** What you are asked to do **
Within the entries below, find the portion that opens with the line containing "EPSON EBL890U WUXGA" and closes with the line containing "total: 41989.24 -> 28022.16". Retype that portion exactly and only.
BEGIN Input data
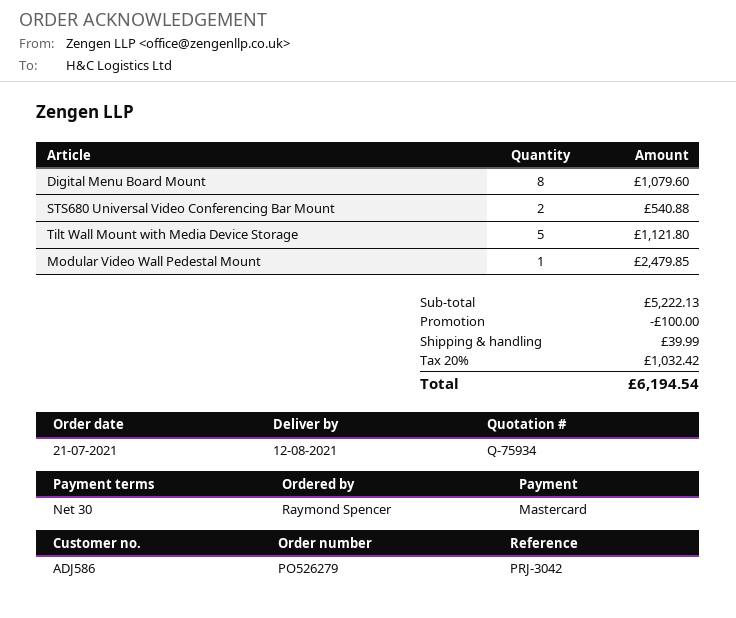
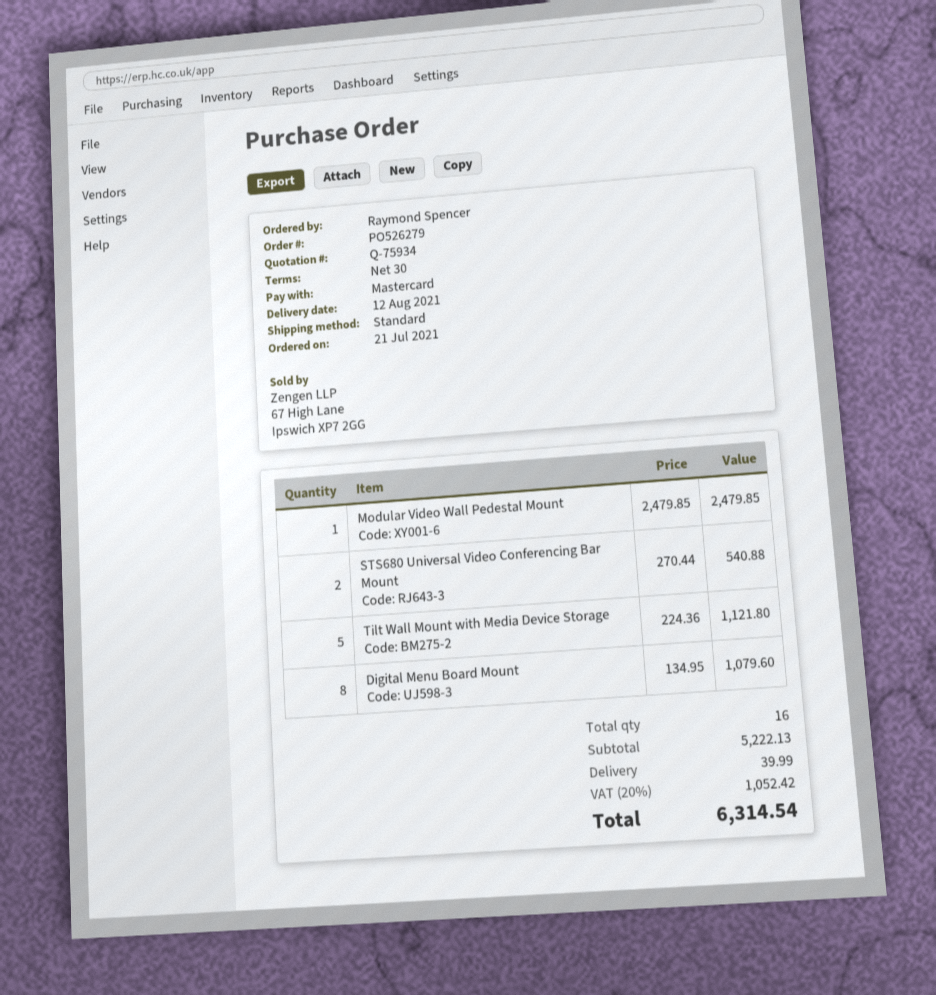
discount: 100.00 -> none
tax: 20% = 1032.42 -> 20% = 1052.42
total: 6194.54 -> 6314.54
END Input data
BEGIN Input data
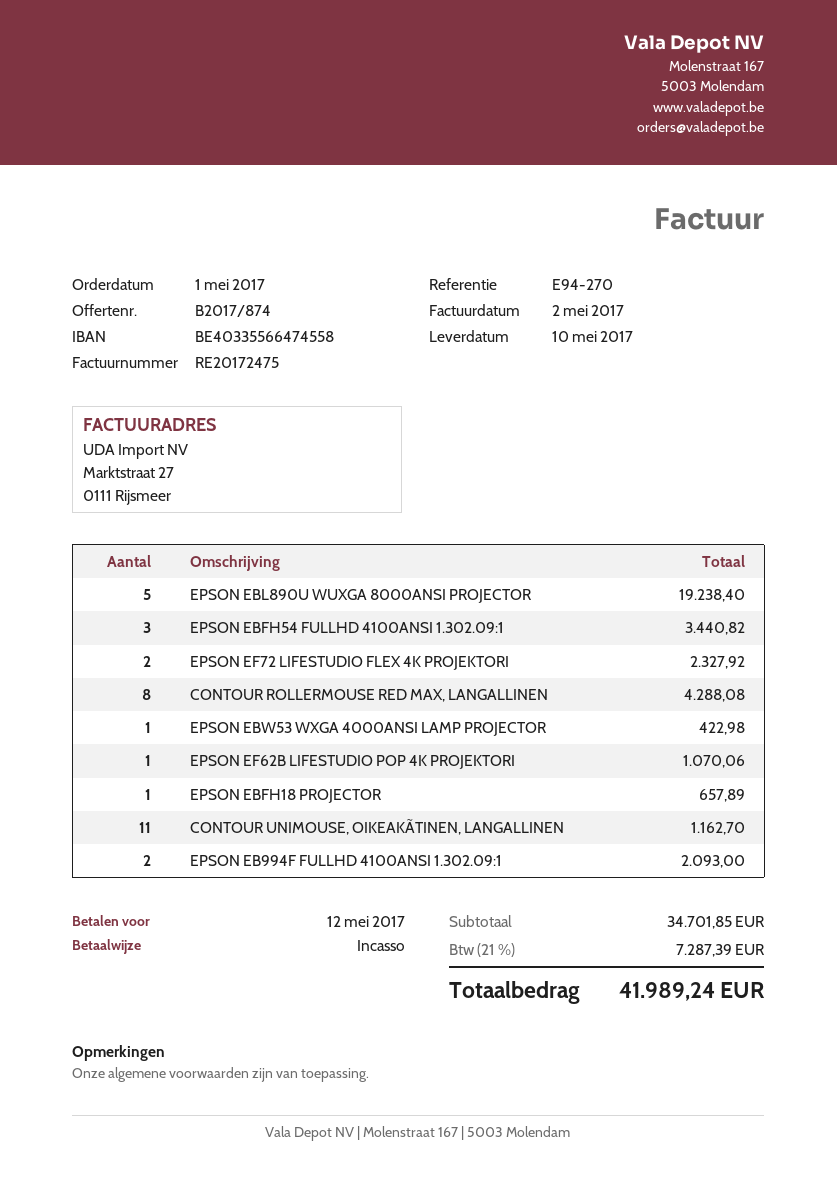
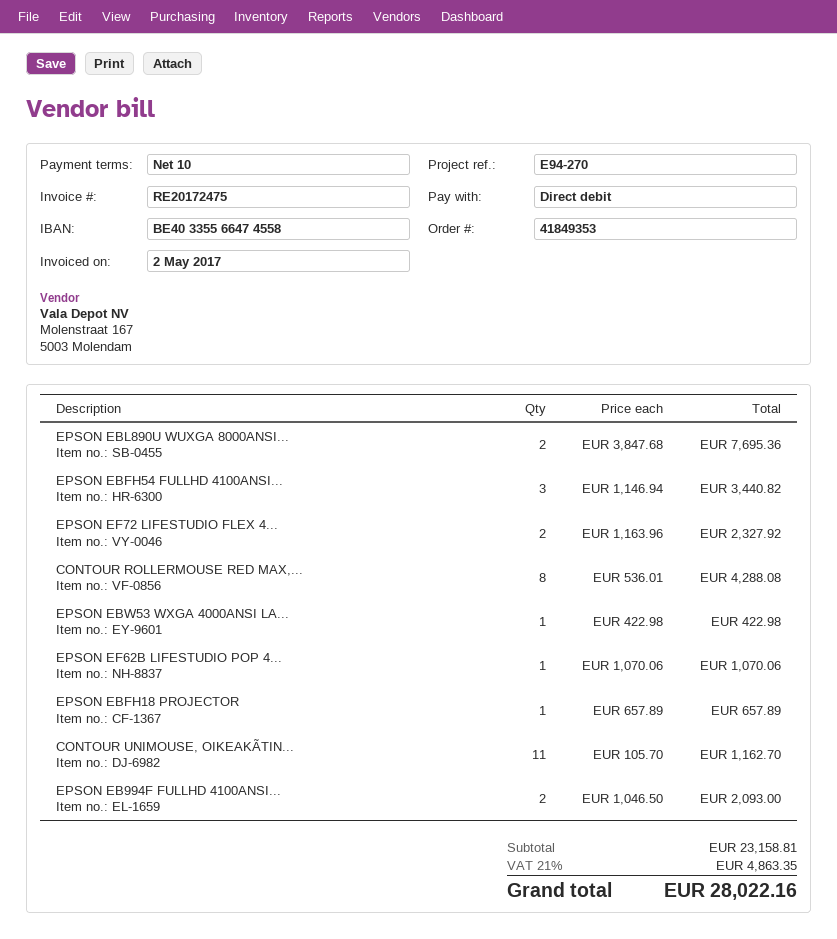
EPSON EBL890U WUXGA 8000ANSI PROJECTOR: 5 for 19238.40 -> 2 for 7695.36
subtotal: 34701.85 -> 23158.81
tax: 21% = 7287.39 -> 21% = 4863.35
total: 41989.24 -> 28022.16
END Input data
** Answer box **
EPSON EBL890U WUXGA 8000ANSI PROJECTOR: 5 for 19238.40 -> 2 for 7695.36
subtotal: 34701.85 -> 23158.81
tax: 21% = 7287.39 -> 21% = 4863.35
total: 41989.24 -> 28022.16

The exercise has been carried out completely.